*** Begin section ***

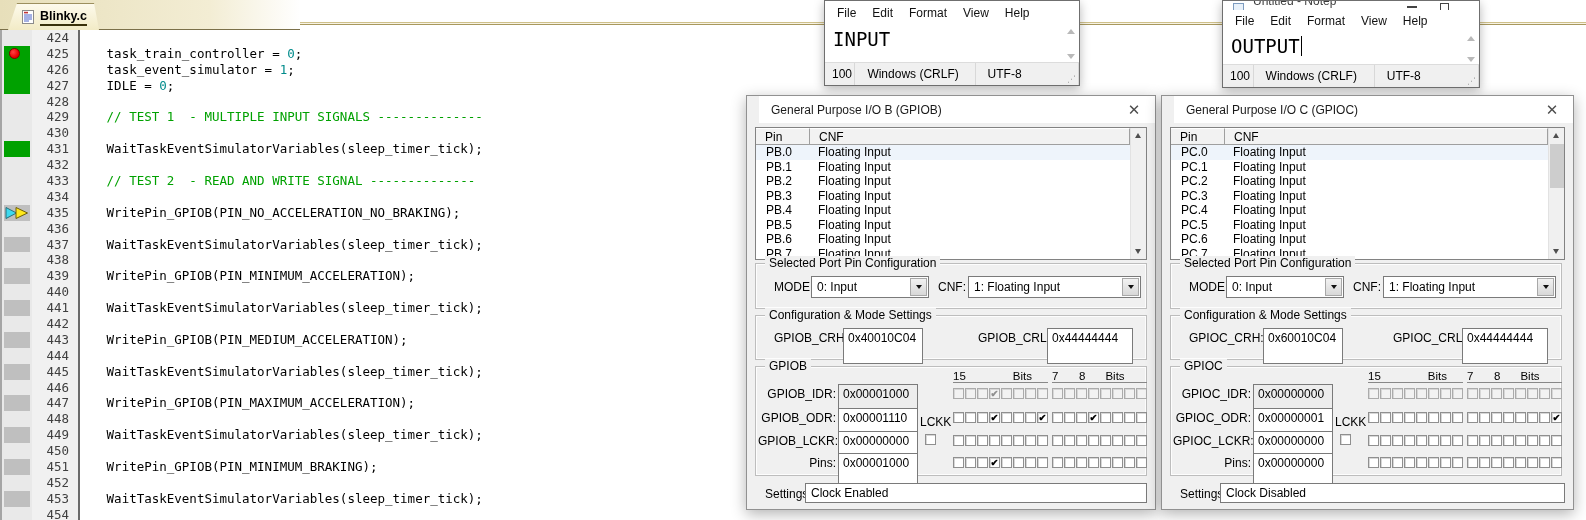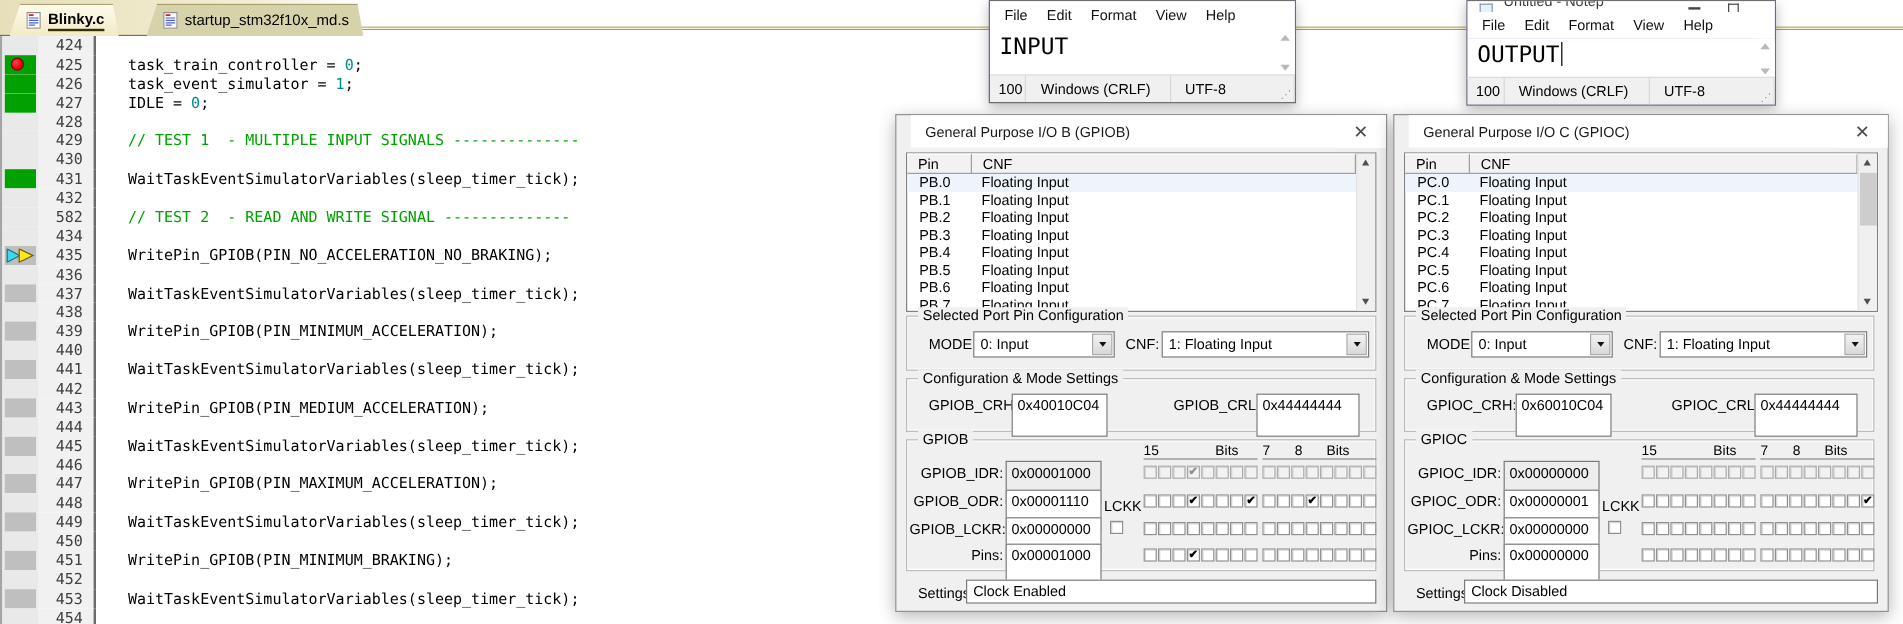"Untitled - Notep" .npad { background: #c4b5fd -> #d946ef }
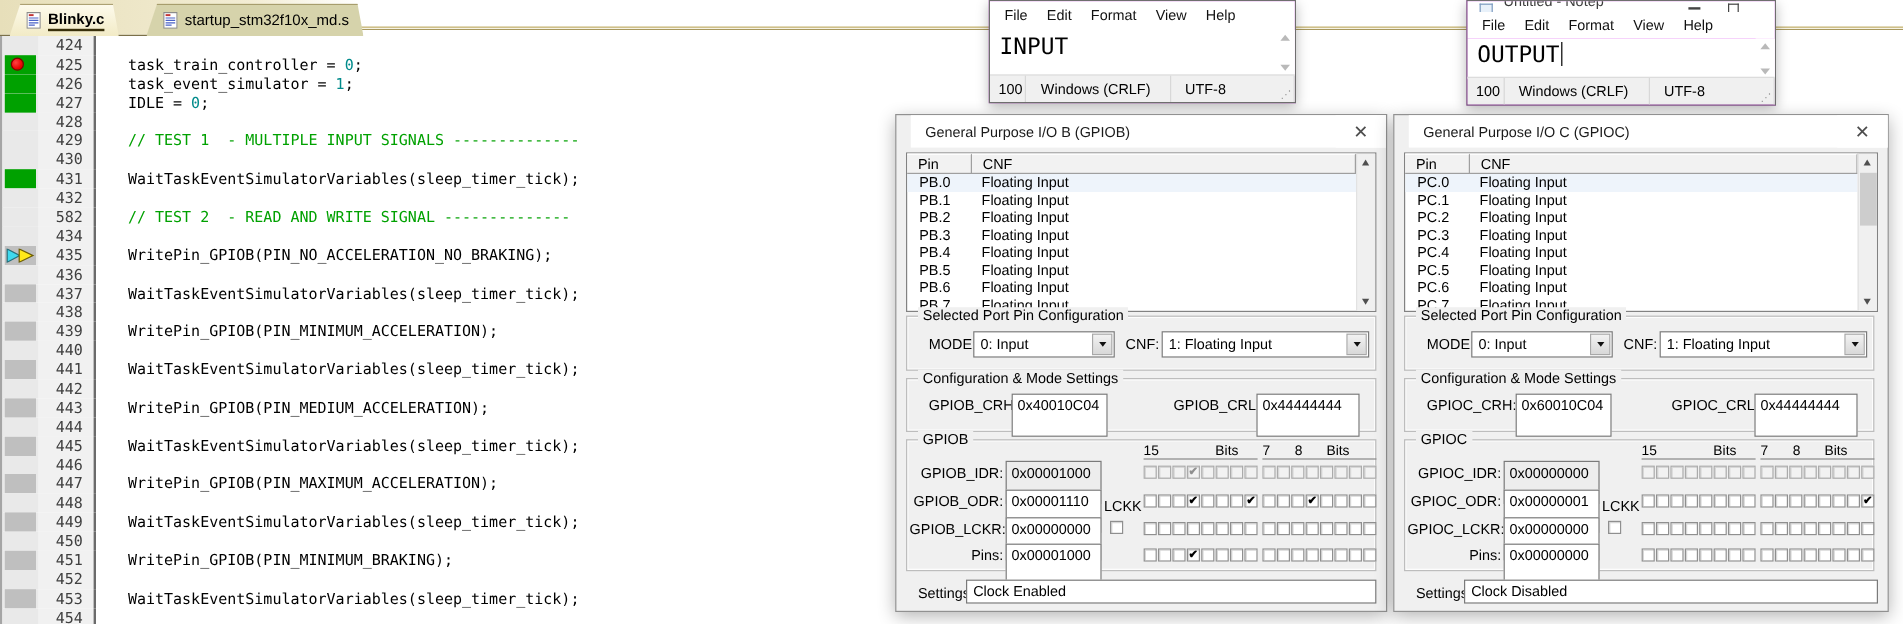"startup_stm32f10x_md.s" div.tab { html: <div> <svg> <rect></rect> <path></path> <rect></rect> </svg> <span>startup_stm32f10x_md.s</span> </div> -> none }
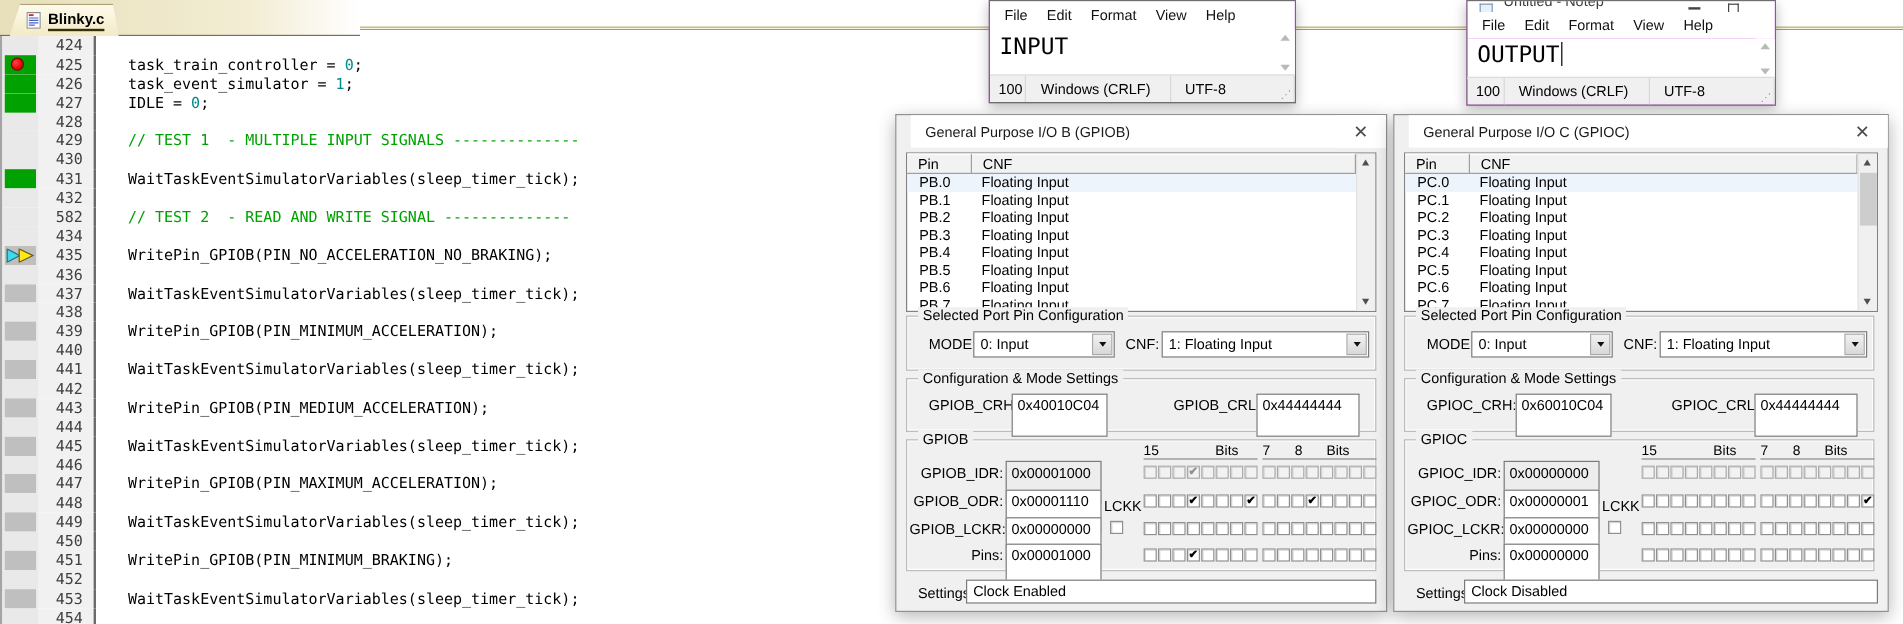"582" div.ln { text: 582 -> 433 }
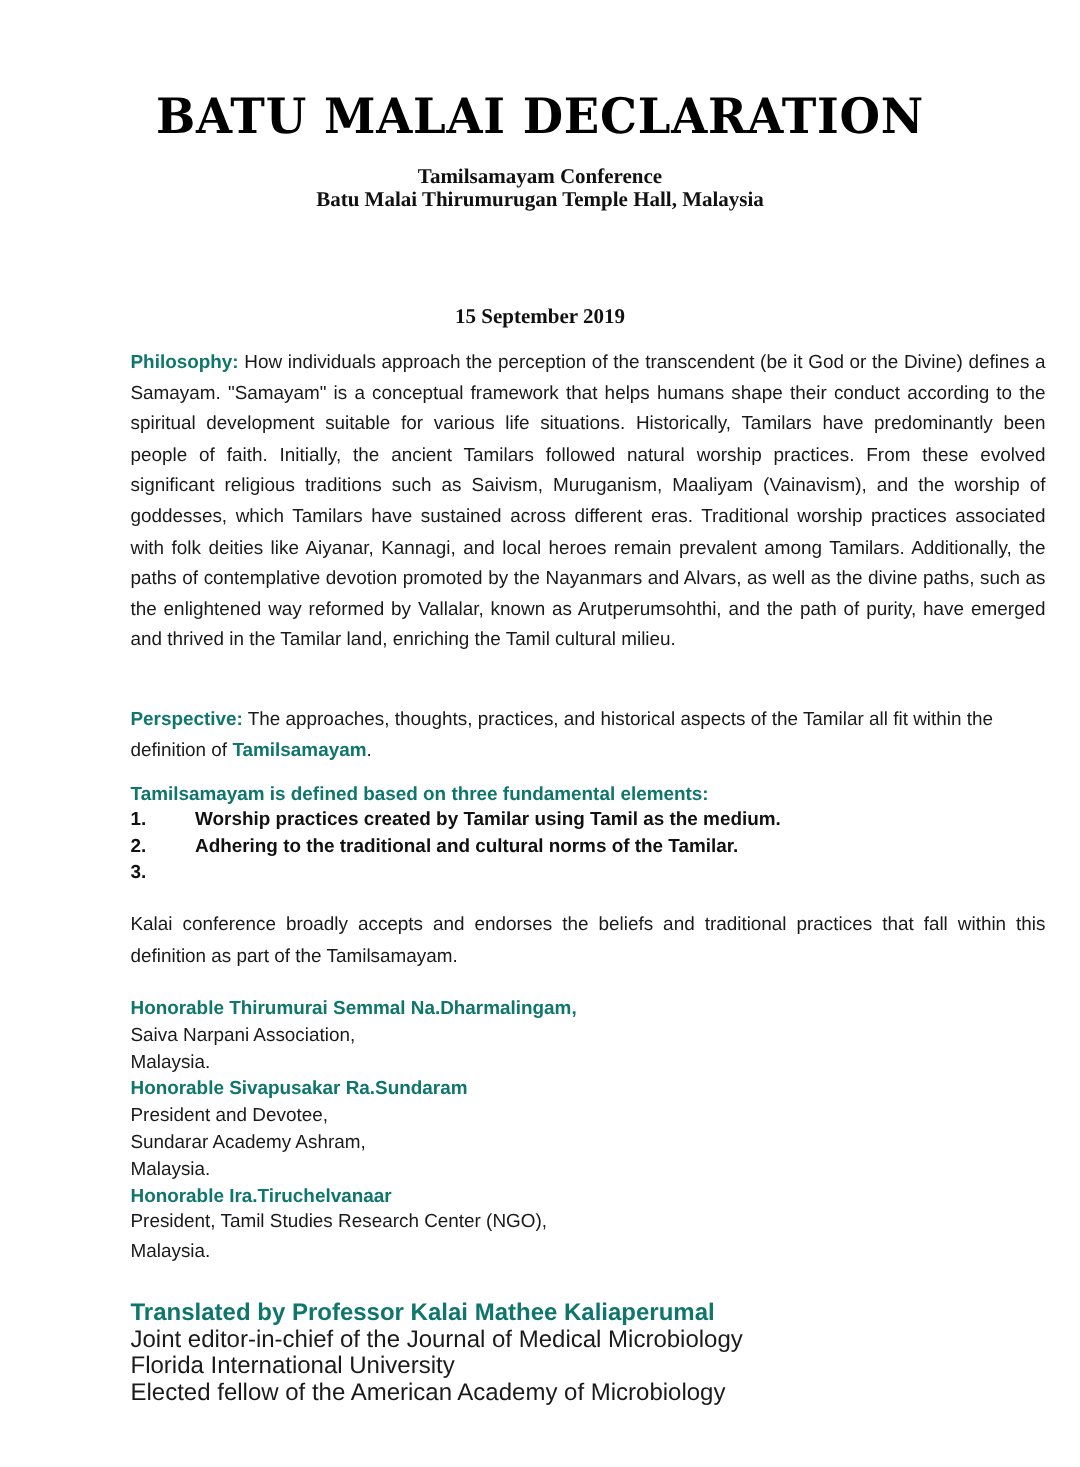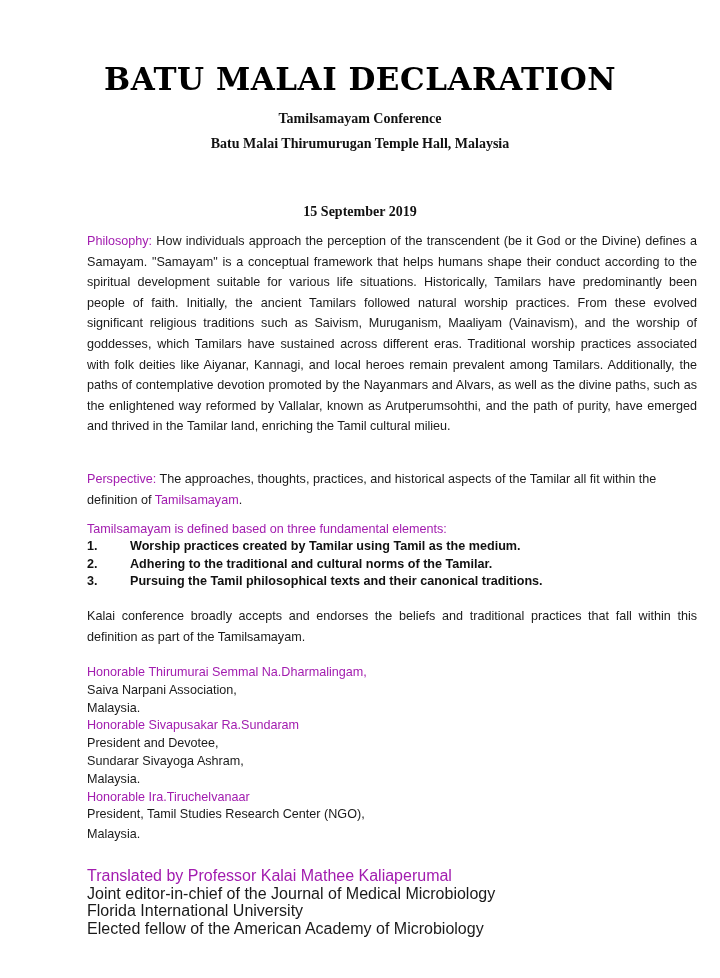"Batu Malai Thirumurugan Temple Hall," .sh2 { top: 136px -> 126px }
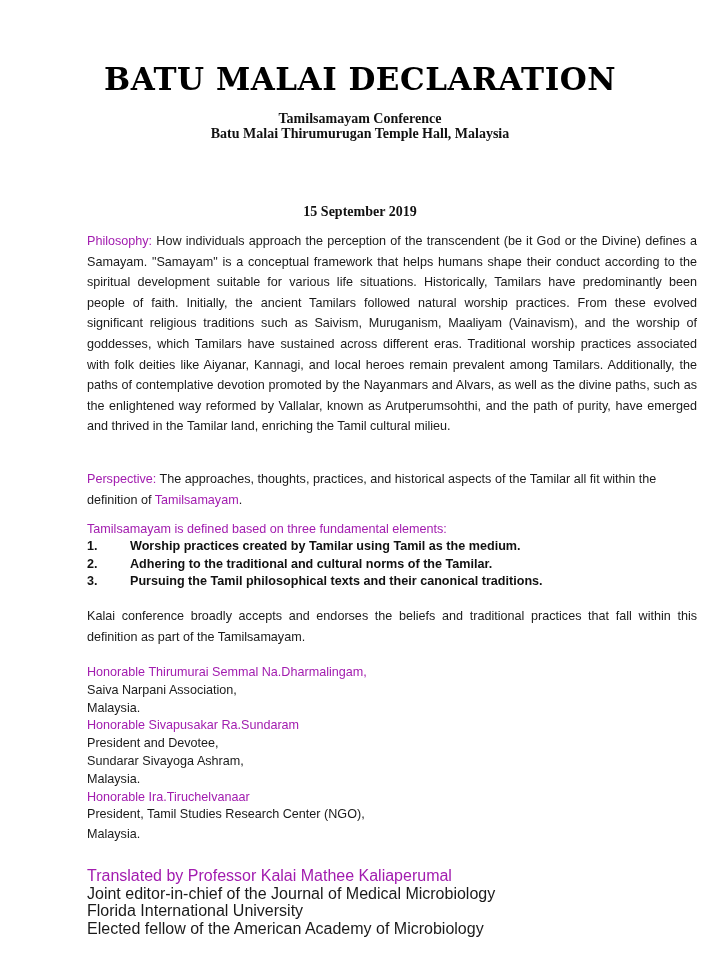"Philosophy:" .b { color: #a21caf -> #0f766e; font-weight: normal -> bold }
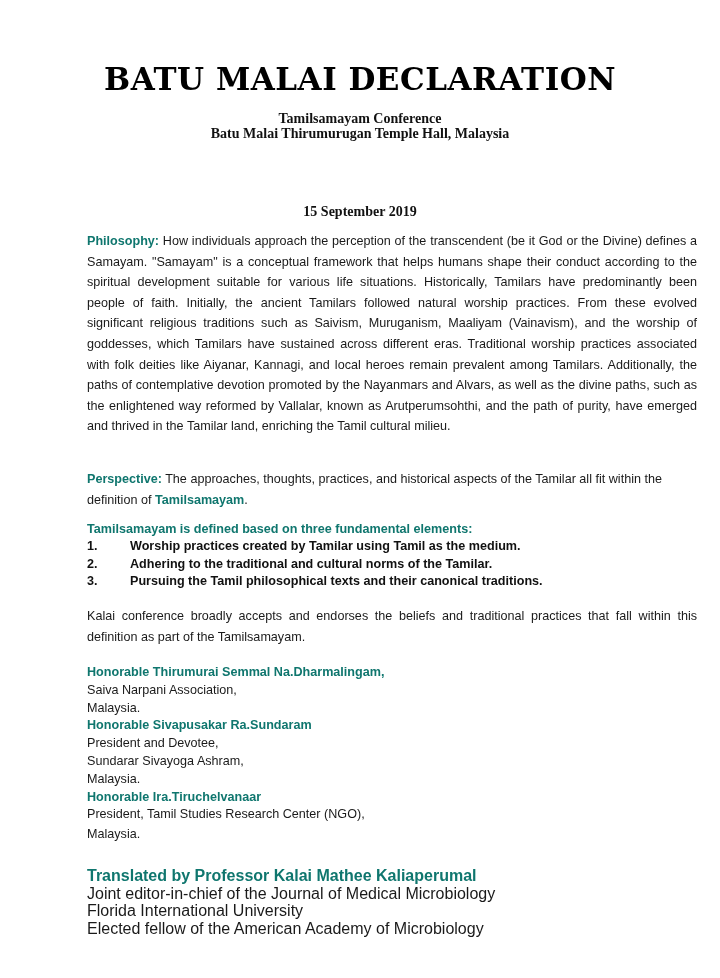"Pursuing the Tamil philosophical texts" span { html: <span>Pursuing the Tamil philosophical texts and their canonical traditions.</span> -> none }
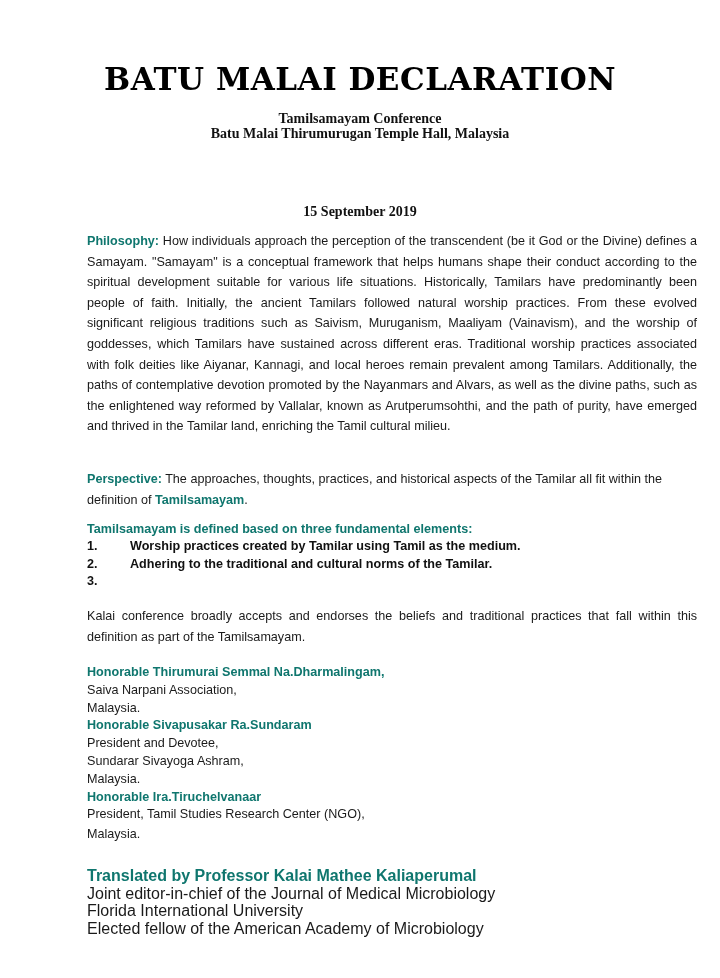"Sundarar Sivayoga Ashram," span.line { text: Sivayoga -> Academy }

*** End section ***

■ ABOUT THIS TASK:
With the pictures left out, copy exactly the lines above from the line containing "html: <span>Pursuing the" through the last line of the entries.

■ ANSWER SECTION:
"Pursuing the Tamil philosophical texts" span { html: <span>Pursuing the Tamil philosophical texts and their canonical traditions.</span> -> none }
"Sundarar Sivayoga Ashram," span.line { text: Sivayoga -> Academy }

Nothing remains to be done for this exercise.